Arts >> Kunst und Unterhaltung >  >> Bücher >> Literatur

Welche Aspekte der Kirche kritisierte Erasmus in The Praise Folly?

In „The Praise of Folly“ persifliert Erasmus verschiedene Aspekte der Kirche und nutzt Folly oft selbst als Sprachrohr, um diese Praktiken zu kritisieren. Hier sind einige Kernpunkte seiner Kritik:

Klerikaler Missbrauch:

* Unwissenheit und mangelnde Bildung: Erasmus kritisiert die weitverbreitete Ignoranz unter Geistlichen und betont, dass es ihnen an angemessener theologischer Ausbildung mangele und dass sie sich eher auf das Auswendiglernen als auf echtes Verstehen verlassen. Er verspottet Priester, die nicht einmal die Bibel richtig lesen können.

* Simony: Er kritisiert den Verkauf kirchlicher Ämter und Ablässe und weist auf die Heuchelei derer hin, die die Religion zum persönlichen Vorteil ausnutzen.

* Weltlichkeit und Gier: Erasmus verspottet den opulenten Lebensstil vieler Geistlicher und stellt ihre verschwenderischen Ausgaben ihrem Armutsgelübde gegenüber. Er kritisiert ihr Streben nach Reichtum und Macht und argumentiert, dass sie sich mehr um weltliche Besitztümer als um spirituelle Angelegenheiten gekümmert hätten.

* Heuchelei: Erasmus weist auf die Kluft zwischen Predigt und Praxis vieler Geistlicher hin. Er hebt ihre Heuchelei hervor, wenn es um die Förderung der Keuschheit geht, während sie sich auf illegale Geschäfte einlassen, wenn sie sich für den Frieden einsetzen, während sie Kriege führen, und wenn sie zu Demut aufrufen, während sie im Luxus leben.

Religiöse Praktiken und Überzeugungen:

* Übermäßiger Ritualismus: Er verspottet die aufwändigen Zeremonien und Rituale der Kirche und deutet an, dass es bei ihnen eher um äußere Zurschaustellung als um innere Frömmigkeit geht.

* Aberglaube: Erasmus verspottet den weit verbreiteten Aberglauben, einschließlich des Glaubens an Wunder und Reliquien, der seiner Meinung nach den echten Glauben untergräbt.

* Dogmatische Streitigkeiten: Er kritisiert die endlosen theologischen Debatten und Auseinandersetzungen innerhalb der Kirche und argumentiert, dass diese von der Kernbotschaft des Christentums ablenken.

* Mangelnde persönliche Hingabe: Erasmus fördert eine persönlichere und individualistischere Herangehensweise an den Glauben und fordert den Einzelnen dazu auf, seine eigene Beziehung zu Gott zu entwickeln, anstatt sich ausschließlich auf externe Praktiken zu verlassen.

Insgesamt zielt die Kritik von Erasmus in „Das Lob der Torheit“ darauf ab, die Kirche von innen heraus zu reformieren.
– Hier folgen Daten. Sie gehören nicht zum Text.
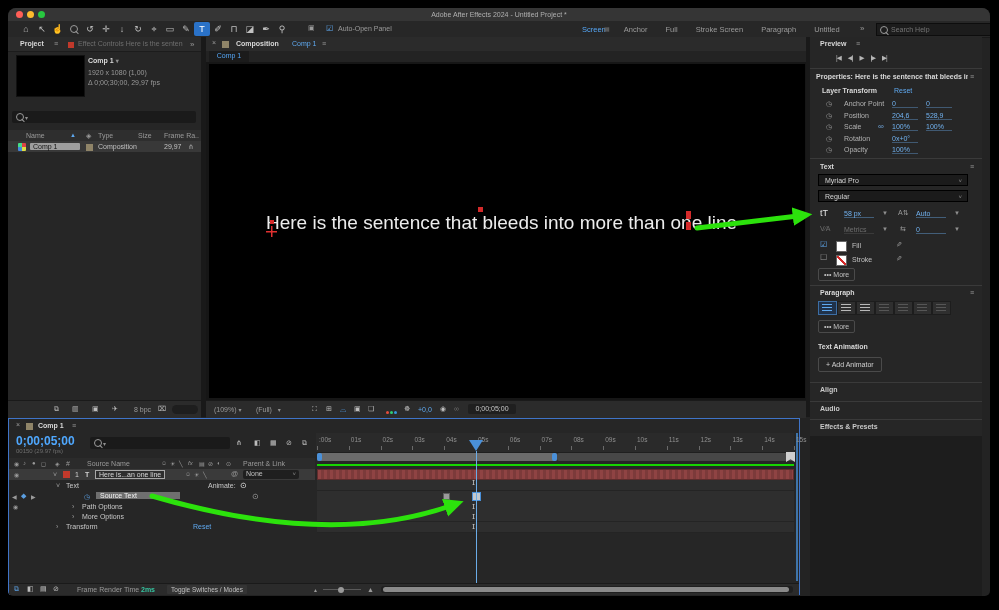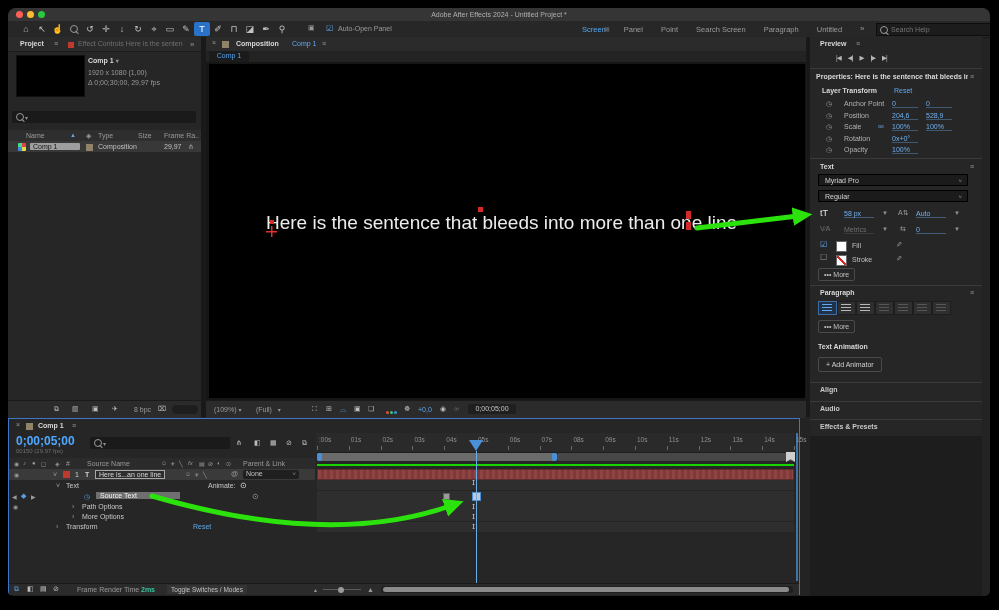"Panel" span.ws { text: Panel -> Anchor }
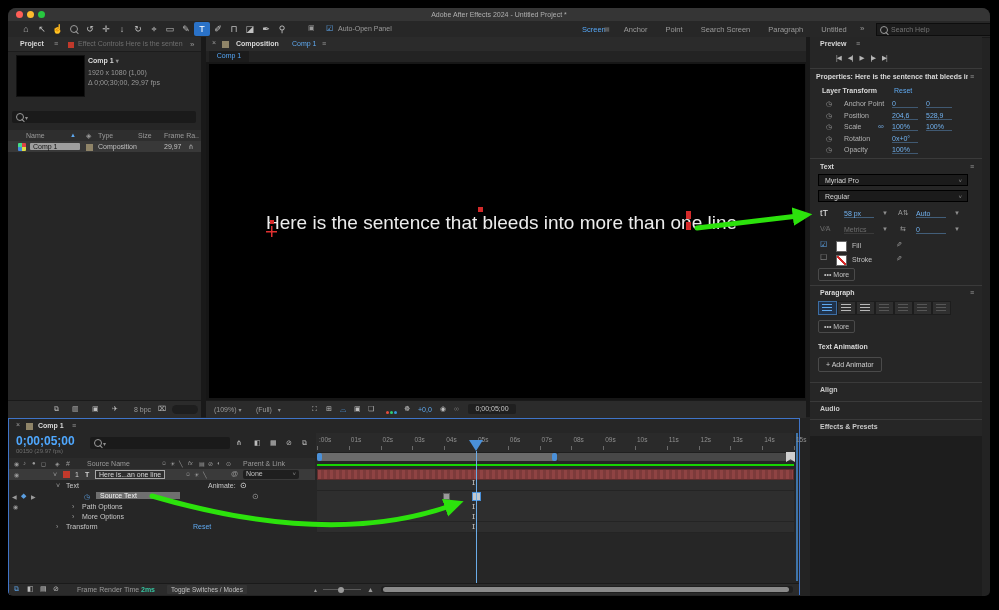"Point" span.ws { text: Point -> Full }
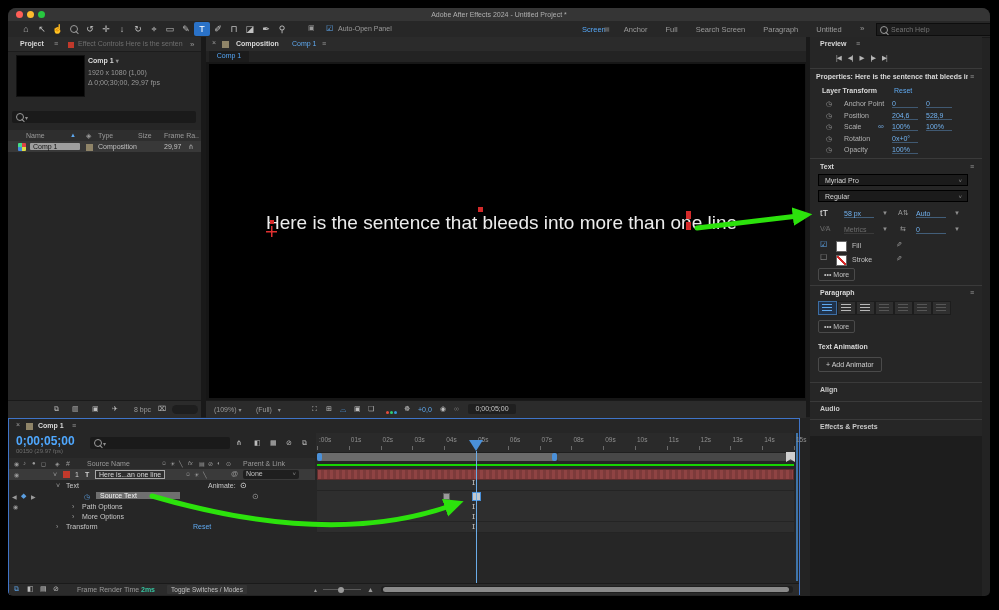"Search Screen" span.ws { text: Search -> Stroke }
Er glaubte, dass sich die Kirche zu sehr auf äußere Erscheinungen und institutionelle Macht konzentrierte, und plädierte für eine Rückkehr zu den einfachen Lehren Christi und eine persönlichere und authentischere Form der Frömmigkeit.

Es ist wichtig, sich daran zu erinnern, dass Erasmus zwar ein Kritiker der Kirche, aber auch ein gläubiger Christ war. Seine Absicht war es nicht, die Kirche aufzulösen, sondern sie von innen heraus zu reformieren. Seine Satire sollte zum Nachdenken und Wandel anregen, nicht zerstören.